Gli esperti ritengono che baciare gli animali domestici o permettere loro di leccarti il viso sia un'abitudine potenzialmente rischiosa che può esporre i proprietari a diverse malattie infettive.
Il rapporto tra esseri umani e animali domestici è cambiato significativamente negli ultimi decenni. Secondo un'indagine approfondita condotta in Australia, il 69% delle famiglie possiede almeno un animale domestico. Le persone spendono circa 33 miliardi di dollari australiani all'anno per la loro cura.

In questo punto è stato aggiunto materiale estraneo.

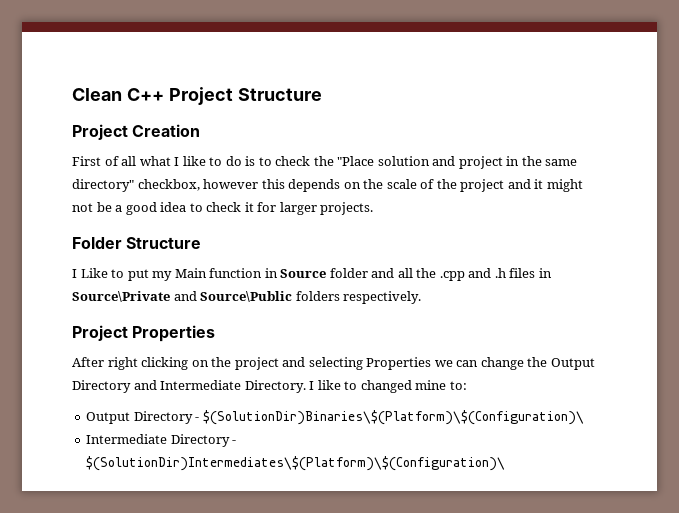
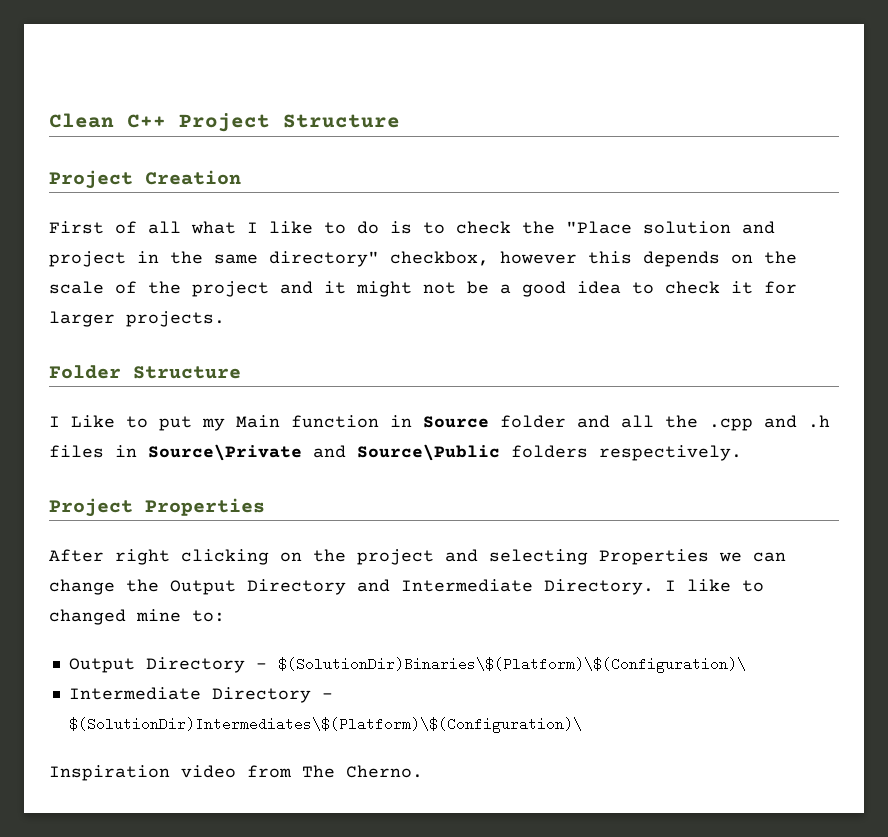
+ Inspiration video from The Cherno.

Possedere un animale domestico offre molti benefici per la salute fisica e mentale. Tuttavia, ogni animale è portatore di malattie infettive che a volte possono trasmettersi all'uomo. Per le persone con un sistema immunitario forte, il rischio è basso. Tuttavia, le donne in gravidanza e le persone con un sistema immunitario indebolito sono a maggior rischio di contrarre malattie dagli animali. Anche abitudini come baciare gli animali domestici o permettere loro di leccarti il viso possono essere causa di malattie.
Una ricerca condotta nei Paesi Bassi mostra che metà dei proprietari di animali domestici permette ai propri animali di leccargli il viso e il 18% consente ai propri cani di dormire nello stesso letto. Un altro studio indica che il 45% dei proprietari di gatti permette ai propri felini di saltare sul lavello della cucina.

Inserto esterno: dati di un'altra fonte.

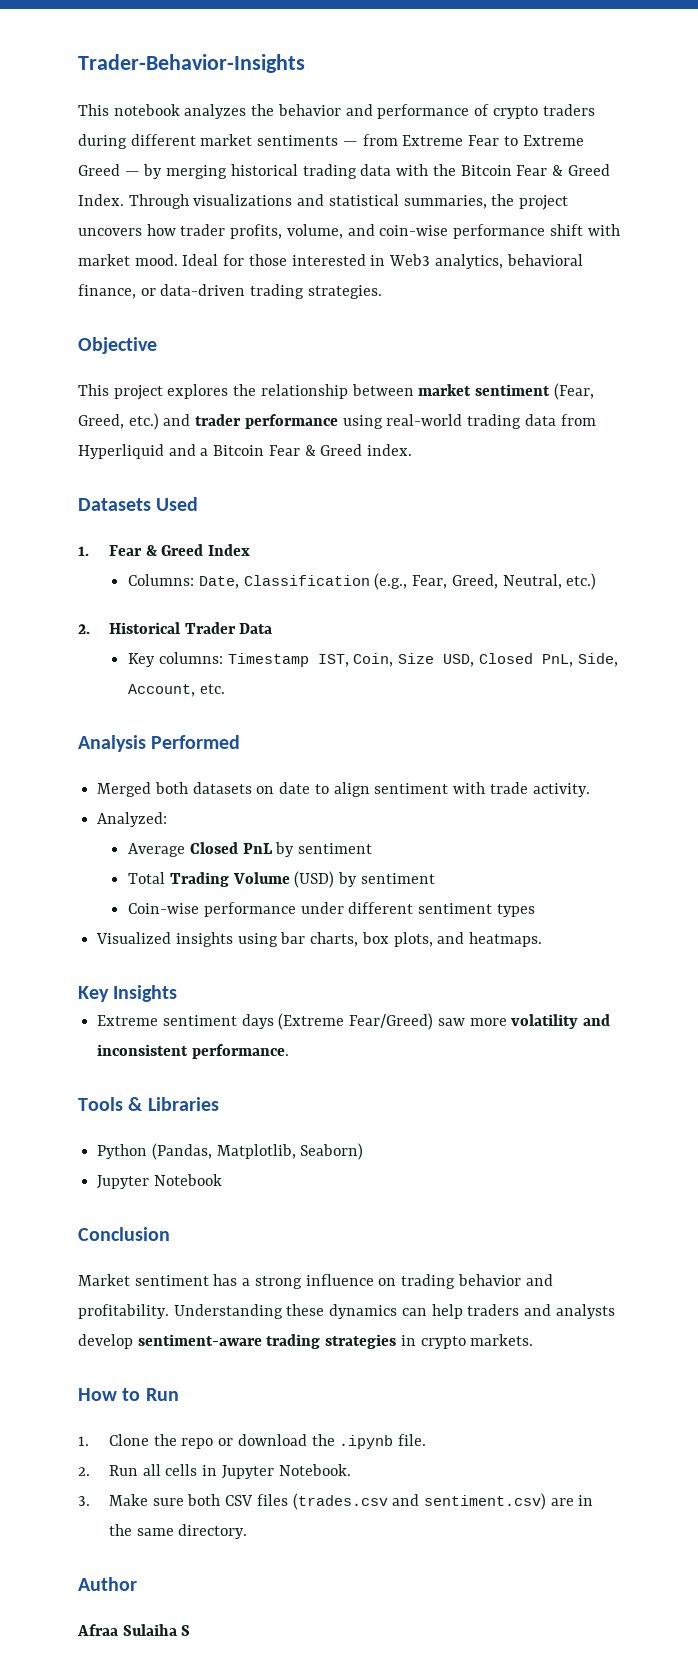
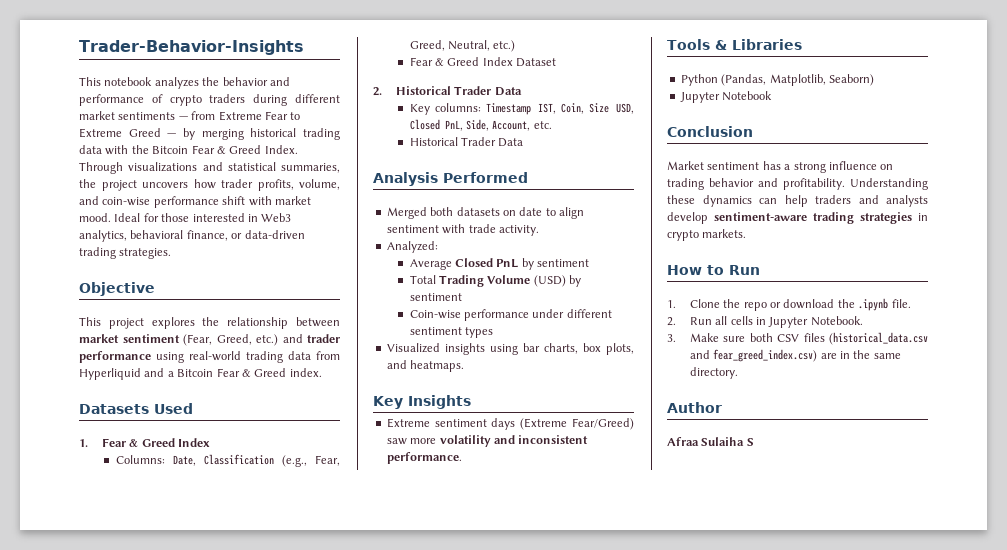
+ Fear & Greed Index Dataset
  Key columns: Timestamp IST, Coin, Size USD, Closed PnL, Side, Account, etc.
+ Historical Trader Data
- 3. Make sure both CSV files (trades.csv and sentiment.csv) are in the same directory.
+ 3. Make sure both CSV files (historical_data.csv and fear_greed_index.csv) are in the same directory.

Queste abitudini, unite al baciare gli animali domestici, possono trasmettere malattie infettive dagli animali all'uomo. Un rapporto del 2011 ha mostrato una donna in Giappone che ha contratto la meningite da un'infezione da Pasteurella multicoda dopo aver baciato frequentemente il muso del suo cane. La Pasteurella multicoda è un batterio comunemente presente nella cavità orale di cani e gatti. Anche i bambini piccoli sono più a rischio di contrarre la malattia da cani e gatti, poiché spesso portano le mani alla bocca dopo aver toccato gli animali domestici.
Una donna bacia il suo cane. Foto: Freepik
Attualmente esistono oltre 70 agenti patogeni che possono essere trasmessi dagli animali all'uomo. A volte, gli animali domestici malati possono non mostrare sintomi evidenti. Questo rende più facile il contagio per i proprietari. Batteri, virus o parassiti possono essere trasmessi direttamente all'uomo attraverso saliva, feci e fluidi corporei, oppure indirettamente attraverso ambienti contaminati, lettiere, terreno, cibo o acqua.

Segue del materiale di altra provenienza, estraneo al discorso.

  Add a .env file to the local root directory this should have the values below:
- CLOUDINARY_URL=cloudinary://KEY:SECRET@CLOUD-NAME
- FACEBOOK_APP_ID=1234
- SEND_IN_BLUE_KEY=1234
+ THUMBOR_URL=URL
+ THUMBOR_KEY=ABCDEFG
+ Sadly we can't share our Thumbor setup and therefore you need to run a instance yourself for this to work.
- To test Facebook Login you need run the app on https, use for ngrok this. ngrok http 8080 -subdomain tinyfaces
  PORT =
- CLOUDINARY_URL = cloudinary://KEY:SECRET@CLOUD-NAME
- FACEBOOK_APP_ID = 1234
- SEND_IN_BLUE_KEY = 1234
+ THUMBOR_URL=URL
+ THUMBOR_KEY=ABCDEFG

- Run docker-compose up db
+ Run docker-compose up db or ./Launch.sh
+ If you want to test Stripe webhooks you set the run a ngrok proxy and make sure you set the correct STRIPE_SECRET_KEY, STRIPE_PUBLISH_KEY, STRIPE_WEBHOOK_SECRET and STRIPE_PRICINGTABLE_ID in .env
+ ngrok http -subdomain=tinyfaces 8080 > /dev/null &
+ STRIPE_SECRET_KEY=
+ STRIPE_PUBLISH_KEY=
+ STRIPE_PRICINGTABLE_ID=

Cani e gatti sono spesso fonte di virus, batteri, funghi e parassiti che possono essere trasmessi all'uomo. Nelle aree endemiche per la rabbia, come l'Africa e l'Asia, i cani rappresentano la principale fonte di trasmissione del virus attraverso la saliva. I cani sono inoltre portatori del batterio Capnocytophaga nella bocca e nella saliva, che può essere trasmesso all'uomo tramite contatto ravvicinato o morsi. La maggior parte delle persone non sviluppa la malattia, ma questi batteri possono talvolta infettare soggetti con un sistema immunitario indebolito, causando gravi patologie e persino la morte. All'inizio di settembre, in Australia è stato registrato il decesso di una donna 11 giorni dopo aver contratto un raro batterio a seguito di un morso di cane.
Gli agenti patogeni trasmessi dai gatti all'uomo avvengono solitamente attraverso la bocca o le feci, come la giardiasi, la campilobatteriosi, la salmonellosi e la toxoplasmosi. Gli esperti raccomandano di lavarsi accuratamente le mani e di indossare i guanti quando si puliscono le lettiere dei gatti. I gatti possono talvolta trasmettere infezioni causate dal batterio Bartonella henselae tramite morsi o graffi.
Sia i cani che i gatti sono portatori dello Staphylococcus aureus resistente alla meticillina (MRSA), che causa la malattia stafilococcica, un problema di salute globale e una sfida terapeutica.
Oltre a cani e gatti, anche uccelli, tartarughe e pesci possono trasmettere la malattia. Gli uccelli sono portatori di batteri che causano la polmonite, che a sua volta può portare alla psittacosi. Il contatto ravvicinato con le tartarughe domestiche può esporre i proprietari, soprattutto i bambini piccoli, all'infezione da Salmonella.
Gli esperti non si oppongono al possesso e all'interazione con cani e gatti. Tuttavia, suggeriscono metodi per ridurre il rischio di malattie, come lavarsi le mani subito dopo aver giocato con gli animali, dopo aver pulito le loro cucce, i giocattoli e gli escrementi. È importante evitare che gli animali lecchino il viso o ferite aperte; inoltre, i bambini piccoli dovrebbero essere sorvegliati mentre giocano con gli animali e istruiti a lavarsi le mani subito dopo.